Start of Record excerpts
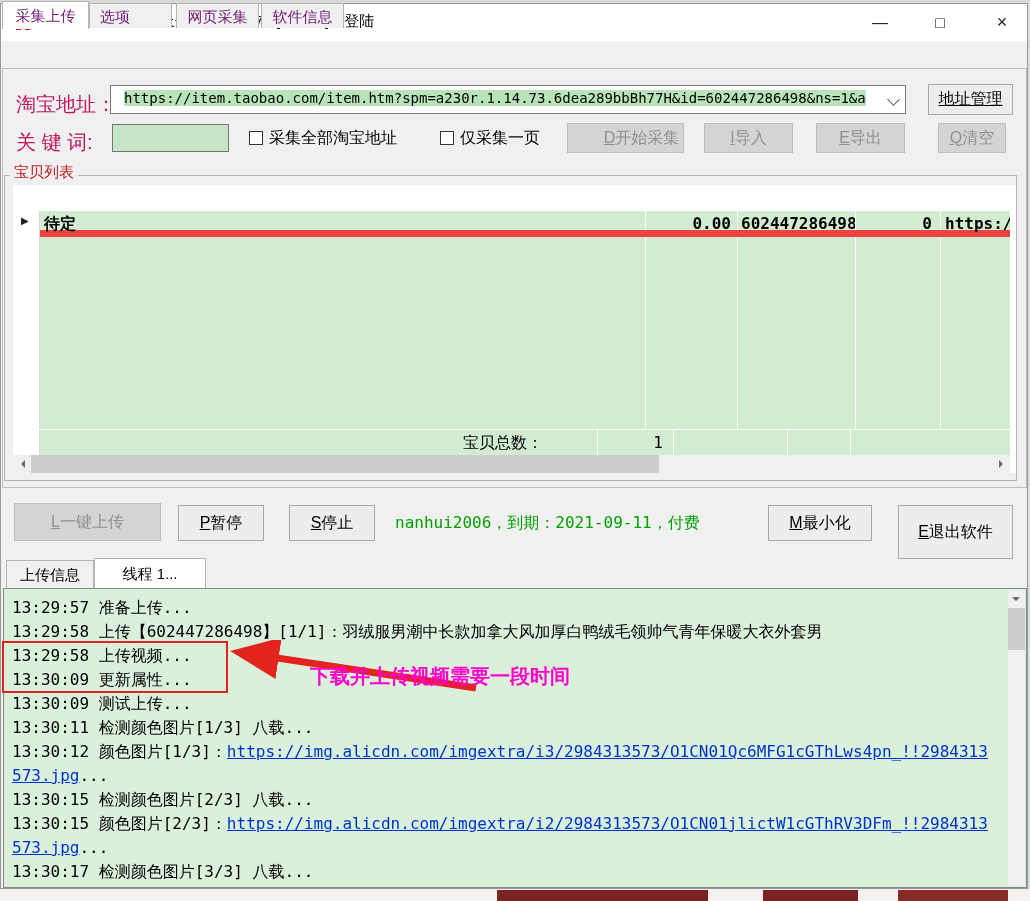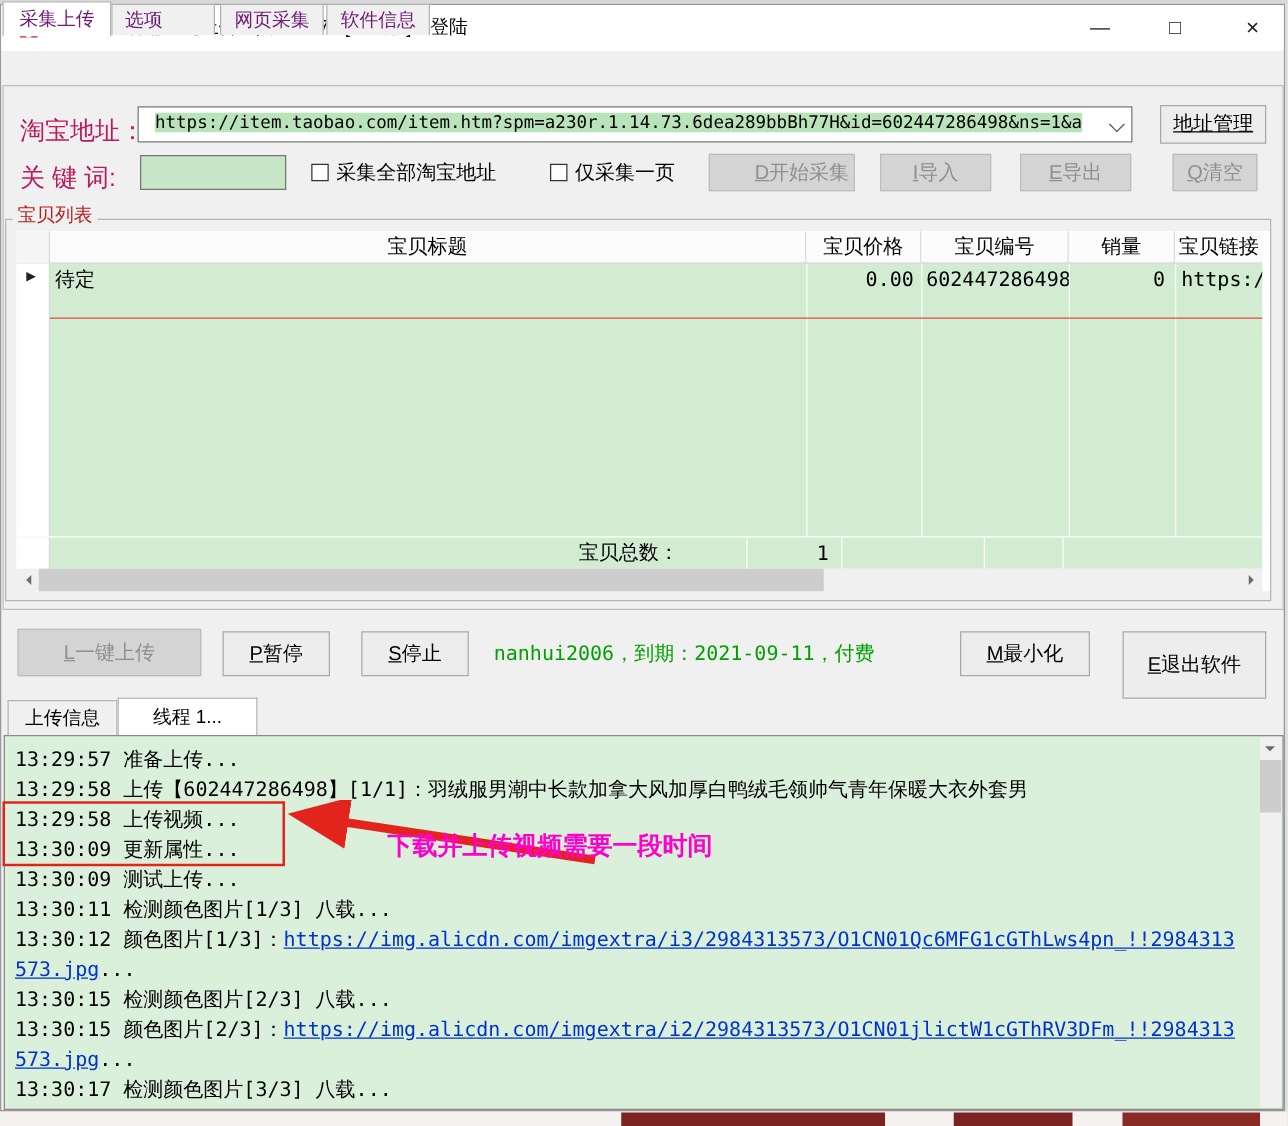--- a/index.html
+++ b/index.html
@@ -131,14 +131,6 @@
   <div class="abs group-title">宝贝列表</div>
 
   <div class="abs grid">
-    <div class="grid-header">
-      <div class="hcell" style="left:0;width:27px;background:#f5f5f5;"></div>
-      <div class="hcell" style="left:27px;width:605px;">宝贝标题</div>
-      <div class="hcell" style="left:632px;width:92px;">宝贝价格</div>
-      <div class="hcell" style="left:724px;width:118px;">宝贝编号</div>
-      <div class="hcell" style="left:842px;width:85px;">销量</div>
-      <div class="hcell" style="left:927px;width:70px;border-right:none;">宝贝链接</div>
-    </div>
     <div class="grid-body">
       <div class="indicator-col">
         <span style="position:absolute;left:8px;top:4px;font-size:10px;color:#222;">▶</span>

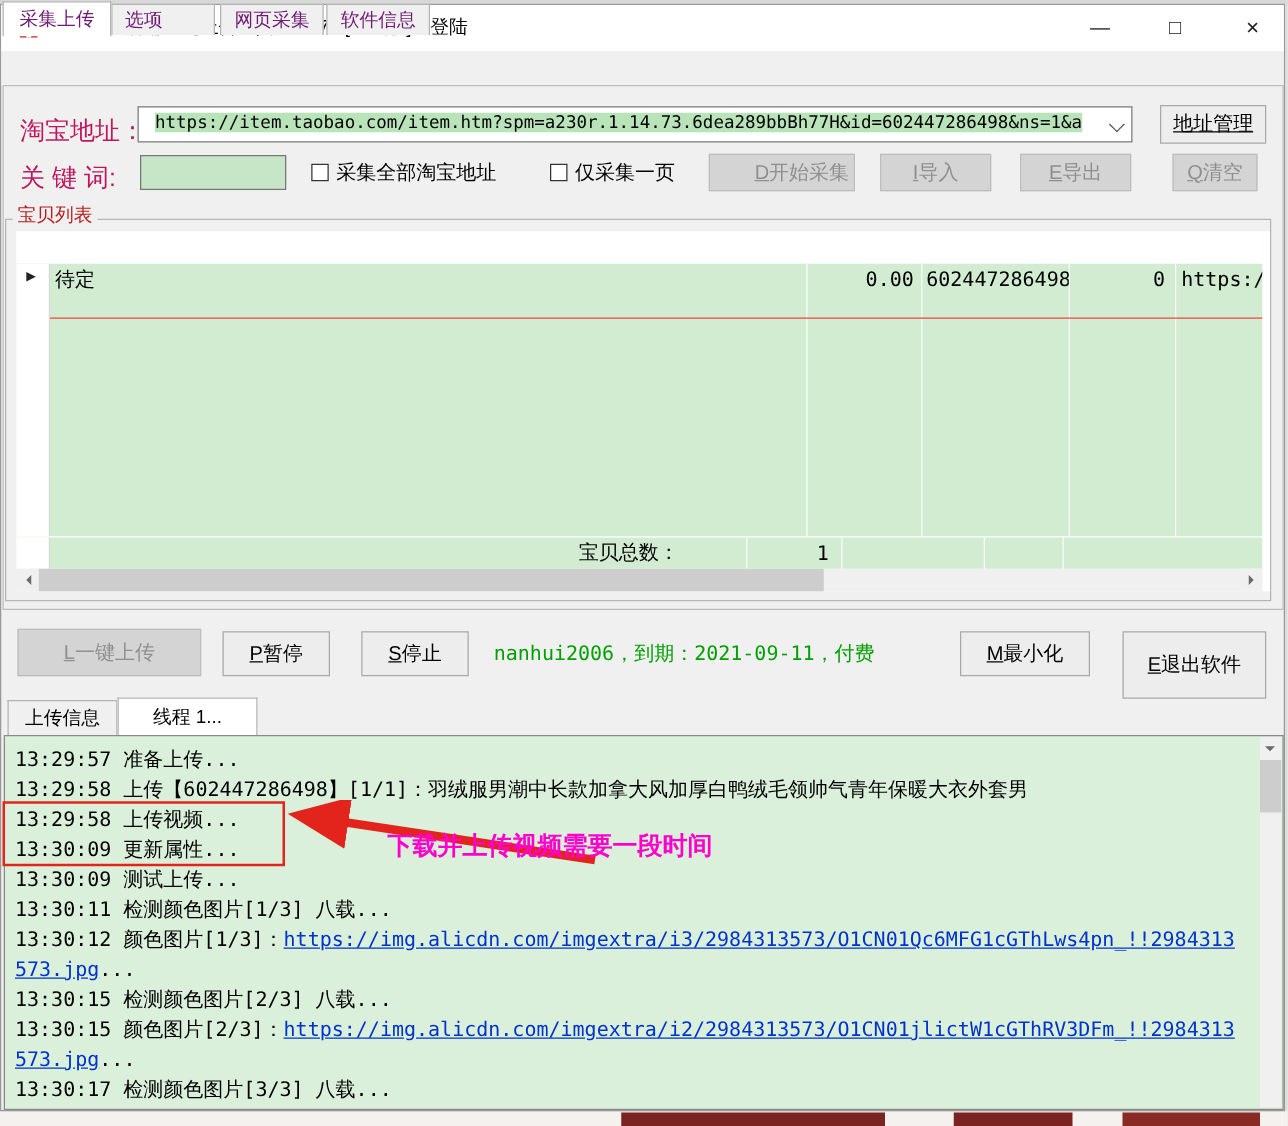--- a/index.html
+++ b/index.html
@@ -46,7 +46,7 @@
   .grid-body{position:absolute;left:0;top:26px;width:997px;height:218px;background:#d2ecd2;}
   .indicator-col{position:absolute;left:0;top:0;width:27px;height:218px;background:#ffffff;border-right:1px solid #d9d9d9;box-sizing:border-box;}
   .vline{position:absolute;top:0;width:1px;height:218px;background:rgba(255,255,255,.85);}
-  .row1{position:absolute;left:27px;top:0;width:970px;height:44px;border-bottom:1px solid #ef4444;box-sizing:border-box;}
+  .row1{position:absolute;left:27px;top:0;width:970px;height:26px;border-bottom:7px solid #ef4444;box-sizing:border-box;font-weight:bold;}
   .rcell{position:absolute;top:0;height:26px;line-height:25px;font-family:"DejaVu Sans Mono",monospace;font-size:16px;color:#000;
          white-space:nowrap;overflow:hidden;box-sizing:border-box;}
   .grid-footer{position:absolute;left:0;top:244px;width:997px;height:26px;background:#d2ecd2;border-top:1px solid #fff;box-sizing:border-box;}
End of Record excerpts
Assigned task: Check each line of the entries above for the string "right", and return those that contain it.

Solved exercise:
-      <div class="hcell" style="left:927px;width:70px;border-right:none;">宝贝链接</div>
   .indicator-col{position:absolute;left:0;top:0;width:27px;height:218px;background:#ffffff;border-right:1px solid #d9d9d9;box-sizing:border-box;}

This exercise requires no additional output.